Use the SAI or SAI Lite to add and apply language styles in Word.

  1. Use the Add Language Style tool to create the necessary language styles for the project in Word.
    • Per the scribing procedure for all projects, load ScML styles into the document.
    • Use the drop-down menu in Load ScML Styles to select Add Language Style.
    • Select the base style to use. Select from the drop-down menu or click the Get base style from selection button to use the style of selected text.
    • Enter the language code. Common languages can be selected from the drop-down menu.
    • The Resulting style field will display the name of the style being added.
    • Click Apply style to selection to apply the style to selected text or Add style to document to add the style without applying it.
  2. At the designated time (during the initial scribing or while copyediting), review all italic text for phrases that need to have language metadata applied. Apply the language styles created. {~?~BSmith: I think we need to indicate HOW to do this. Provide a regex? Build into Sublime Checks somehow?}
  3. Apply additional language styles as needed (e.g., apply lang@lang=es to Spanish text using the default paragraph font, or gt@lang=es to Spanish-language glossary terms).

Note: Scribe recommends using lang-i instead of i for any italic bibliography (rf) text that needs language scribing. The bibliography tools will convert any i@lang=[Language Code] bibliography text to lang-i@lang=[Language Code].

Language Scribing in sam, ScML, or InDesign

If the live file is in a production stage, the language styles can be added in a .sam file or in InDesign. When each language style has been identified, add them to the point document with the appropriate formatting.

  • In sam/ScML: <lang-i lang="es">
  • In InDesign: lang-i-language-es

The searches presented here can be used as a starting point for finding languages in books based on the character or paragraph styles applied to them as well as word and letter patterns that are unique to a particular language.
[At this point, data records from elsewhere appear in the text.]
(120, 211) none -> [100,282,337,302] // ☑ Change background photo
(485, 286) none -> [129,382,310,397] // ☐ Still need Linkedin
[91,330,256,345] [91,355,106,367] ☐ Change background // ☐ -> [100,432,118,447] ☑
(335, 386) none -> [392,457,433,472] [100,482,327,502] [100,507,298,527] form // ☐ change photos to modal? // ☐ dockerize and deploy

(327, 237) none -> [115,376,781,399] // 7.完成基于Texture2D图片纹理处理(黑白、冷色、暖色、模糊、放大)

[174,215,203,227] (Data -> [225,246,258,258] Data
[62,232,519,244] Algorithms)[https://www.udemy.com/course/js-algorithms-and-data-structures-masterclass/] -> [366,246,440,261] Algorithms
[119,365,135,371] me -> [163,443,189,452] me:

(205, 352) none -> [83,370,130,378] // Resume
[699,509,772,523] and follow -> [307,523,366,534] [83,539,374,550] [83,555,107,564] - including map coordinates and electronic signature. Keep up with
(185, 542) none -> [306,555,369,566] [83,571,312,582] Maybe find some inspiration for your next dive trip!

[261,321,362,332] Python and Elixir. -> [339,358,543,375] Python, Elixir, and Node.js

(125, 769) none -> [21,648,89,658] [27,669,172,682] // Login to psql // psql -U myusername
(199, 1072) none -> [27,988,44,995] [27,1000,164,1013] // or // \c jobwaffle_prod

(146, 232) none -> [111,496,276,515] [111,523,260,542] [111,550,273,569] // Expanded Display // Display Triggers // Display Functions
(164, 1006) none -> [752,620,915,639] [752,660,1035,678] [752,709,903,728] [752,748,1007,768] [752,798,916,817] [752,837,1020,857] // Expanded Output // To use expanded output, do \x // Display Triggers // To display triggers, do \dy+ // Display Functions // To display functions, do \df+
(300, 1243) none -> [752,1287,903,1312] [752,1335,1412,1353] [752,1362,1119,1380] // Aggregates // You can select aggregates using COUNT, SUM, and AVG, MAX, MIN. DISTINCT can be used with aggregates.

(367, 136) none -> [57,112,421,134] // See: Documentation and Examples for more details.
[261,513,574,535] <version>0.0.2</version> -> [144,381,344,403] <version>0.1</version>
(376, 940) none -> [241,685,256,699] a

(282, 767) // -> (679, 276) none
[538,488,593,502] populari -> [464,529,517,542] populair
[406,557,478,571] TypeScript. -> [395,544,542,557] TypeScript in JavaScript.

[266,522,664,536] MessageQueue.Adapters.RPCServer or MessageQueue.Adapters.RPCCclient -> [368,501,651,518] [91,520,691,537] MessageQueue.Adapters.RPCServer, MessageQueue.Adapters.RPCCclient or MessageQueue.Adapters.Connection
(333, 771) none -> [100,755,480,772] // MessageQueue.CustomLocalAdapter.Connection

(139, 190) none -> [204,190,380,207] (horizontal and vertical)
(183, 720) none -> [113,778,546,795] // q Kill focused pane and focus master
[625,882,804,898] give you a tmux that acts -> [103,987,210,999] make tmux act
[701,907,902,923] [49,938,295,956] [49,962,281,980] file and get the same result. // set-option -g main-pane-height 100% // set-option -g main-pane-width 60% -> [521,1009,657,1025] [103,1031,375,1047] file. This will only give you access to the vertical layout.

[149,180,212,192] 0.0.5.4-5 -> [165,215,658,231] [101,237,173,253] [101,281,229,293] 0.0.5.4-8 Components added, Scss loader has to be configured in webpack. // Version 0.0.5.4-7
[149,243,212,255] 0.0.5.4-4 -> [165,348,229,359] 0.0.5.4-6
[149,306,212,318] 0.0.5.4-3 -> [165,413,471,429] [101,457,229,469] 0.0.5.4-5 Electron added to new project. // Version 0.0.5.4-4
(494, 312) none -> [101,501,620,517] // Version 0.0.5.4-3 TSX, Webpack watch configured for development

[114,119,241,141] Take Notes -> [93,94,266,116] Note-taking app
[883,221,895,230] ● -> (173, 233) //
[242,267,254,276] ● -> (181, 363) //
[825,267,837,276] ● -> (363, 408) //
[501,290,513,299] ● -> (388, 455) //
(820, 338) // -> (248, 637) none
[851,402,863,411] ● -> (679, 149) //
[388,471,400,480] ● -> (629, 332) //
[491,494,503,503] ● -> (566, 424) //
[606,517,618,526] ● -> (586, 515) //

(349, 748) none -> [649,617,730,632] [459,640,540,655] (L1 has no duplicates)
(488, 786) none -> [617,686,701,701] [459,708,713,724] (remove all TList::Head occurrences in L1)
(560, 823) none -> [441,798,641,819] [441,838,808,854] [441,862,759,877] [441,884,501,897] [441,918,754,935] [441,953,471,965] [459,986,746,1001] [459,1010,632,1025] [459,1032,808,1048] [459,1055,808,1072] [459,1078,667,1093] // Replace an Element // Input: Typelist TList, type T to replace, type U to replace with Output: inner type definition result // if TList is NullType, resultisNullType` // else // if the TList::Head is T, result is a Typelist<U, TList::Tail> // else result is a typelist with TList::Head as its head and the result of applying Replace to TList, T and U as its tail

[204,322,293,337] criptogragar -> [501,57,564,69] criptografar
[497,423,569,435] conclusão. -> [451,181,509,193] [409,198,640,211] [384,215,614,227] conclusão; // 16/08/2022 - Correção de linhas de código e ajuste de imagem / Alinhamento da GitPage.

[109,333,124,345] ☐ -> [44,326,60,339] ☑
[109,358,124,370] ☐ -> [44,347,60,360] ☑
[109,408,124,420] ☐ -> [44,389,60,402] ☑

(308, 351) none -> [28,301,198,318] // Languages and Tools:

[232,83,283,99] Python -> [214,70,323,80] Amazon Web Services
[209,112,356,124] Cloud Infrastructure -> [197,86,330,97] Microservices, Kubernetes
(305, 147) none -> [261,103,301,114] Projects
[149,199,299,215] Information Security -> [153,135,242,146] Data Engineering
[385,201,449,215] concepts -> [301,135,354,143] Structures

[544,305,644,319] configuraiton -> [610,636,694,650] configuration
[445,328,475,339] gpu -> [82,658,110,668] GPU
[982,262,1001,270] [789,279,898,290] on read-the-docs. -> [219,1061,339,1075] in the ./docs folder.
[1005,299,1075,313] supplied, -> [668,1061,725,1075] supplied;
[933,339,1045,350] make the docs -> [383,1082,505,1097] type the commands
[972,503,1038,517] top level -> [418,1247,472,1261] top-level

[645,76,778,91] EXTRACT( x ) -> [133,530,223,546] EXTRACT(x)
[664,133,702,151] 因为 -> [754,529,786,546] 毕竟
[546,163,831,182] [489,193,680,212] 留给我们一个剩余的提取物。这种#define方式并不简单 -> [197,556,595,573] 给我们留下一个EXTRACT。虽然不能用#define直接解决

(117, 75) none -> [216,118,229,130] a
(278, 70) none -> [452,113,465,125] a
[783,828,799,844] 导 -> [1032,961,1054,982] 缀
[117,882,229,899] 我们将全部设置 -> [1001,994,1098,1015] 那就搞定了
Review the results before changing or replacing any styles.

Character Styles

Review italic terms, various “-i” styles, and various lang terms in a new Sublime file.

Find: <i>[^<]+</i>|<[^>]+-b?i>[^<]+</[^>]+-b?i>|<lang[^>]*>[^<]+</lang[^>]*>|<[^>]*lang[^>]*>[^<]+</[^>]*>

Copy into a new file, permute unique lines, remove English text, and delete proper names. Add lang attributes as needed to the original file.

Paragraph Styles

Review block quote (bq) and senseline (sl) paragraphs as common places to identify if there are full paragraphs in another language. Check other paragraph styles as needed.

Find: <[^>"]*(bq|sl)[^>]*>[^\n]+

Copy into a new file, turn off word wrap, and skim for non-English text.

Book-Specific Styles

Certain books such as Bibles or language/grammar books may have additional paragraph or character styles that are being used to identify languages. Review additional content for languages based on the type of publication.

Text in Quotation Marks

Publications with a significant amount of dialogue or other content in quotation marks may make reviewing all quotes unfeasible. If it is determined that it will be beneficial, use this search to find all instances of text in quotation marks and review the results.

Find: (“[^\n”]*”)

Language Names

Use the following searches to identify languages that may be referenced specifically as well as certain text patterns associated with particular languages.

Spanish

Find: (?:\sdel?\s|[Ee]stoy|¿|[eE]stá|iendo|[sS]í|Dios|\s[eE]s\s|\s[Ee]res\s|\sy\s)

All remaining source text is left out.